I ANTICIPATED "Cash Flow Riptides" but not to "below '0"". So I'm cashing in RRSPs and using the insurance money account. How long do I have to do that before the "Riptides" come back in? Looks like for about a month. Which I can't do ALL THE TIME but I can do for a while.

It won't just be CAN5. I'm in discussions with Diamond about boosting the cover price on GOING HOME from $30 to EITHER $35 or $40. It was the first book I charged $30 for even though it wasn't 500 pages (like JAKA'S STORY or HIGH SOCIETY). I didn't LIKE to do that, but everything costs more. And now we're at a point where GOING HOME has been $30 since 2000. You know anything else that costs today what it did in 2000?

Diamond's financing the restoration and buying the whole print run so, to me, it's their call. If they think $40 is going to slow the sales and they want $35 instead, no problem. If they can live with $40, hey, that will definitely help the Riptides situation.

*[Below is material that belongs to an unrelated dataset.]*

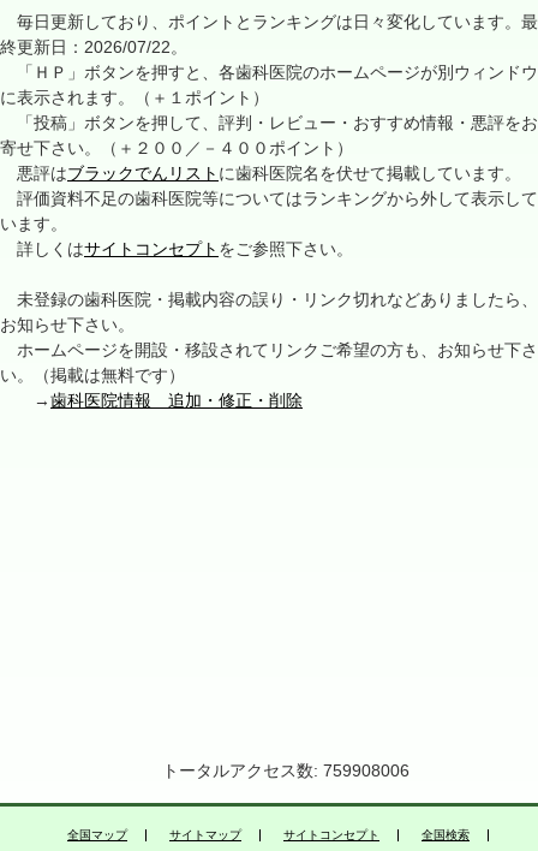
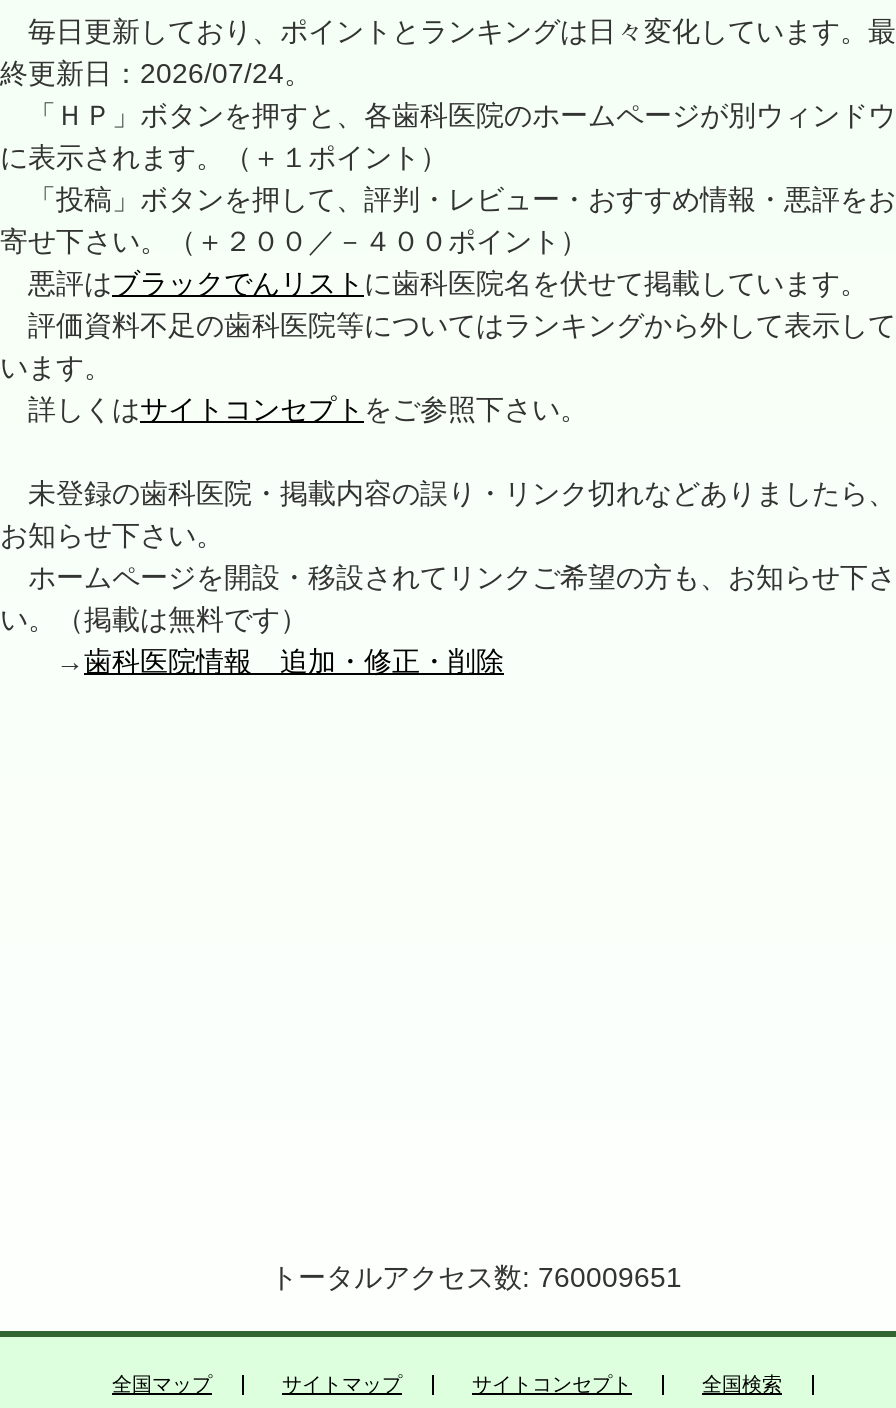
[0,38,187,57] 終更新日：2026/07/22。 -> [0,58,312,90] 終更新日：2026/07/24。
[128,761,410,781] トータルアクセス数: 759908006 -> [214,1262,682,1294] トータルアクセス数: 760009651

Keep your seatbelts fastened. Things are getting "choppy". :)

Jeff Seiler said...

Hey, Dave, if you want to, you can just blame the higher cost on having to pay the exorbitant proofreader rates...

Travis Pelkie said...

Oh, man, you're paying Jeff? Right there's your problem...

;)

j/k, guys!

Jeff Seiler said...

Chortle on, Mr. P, chuckle on.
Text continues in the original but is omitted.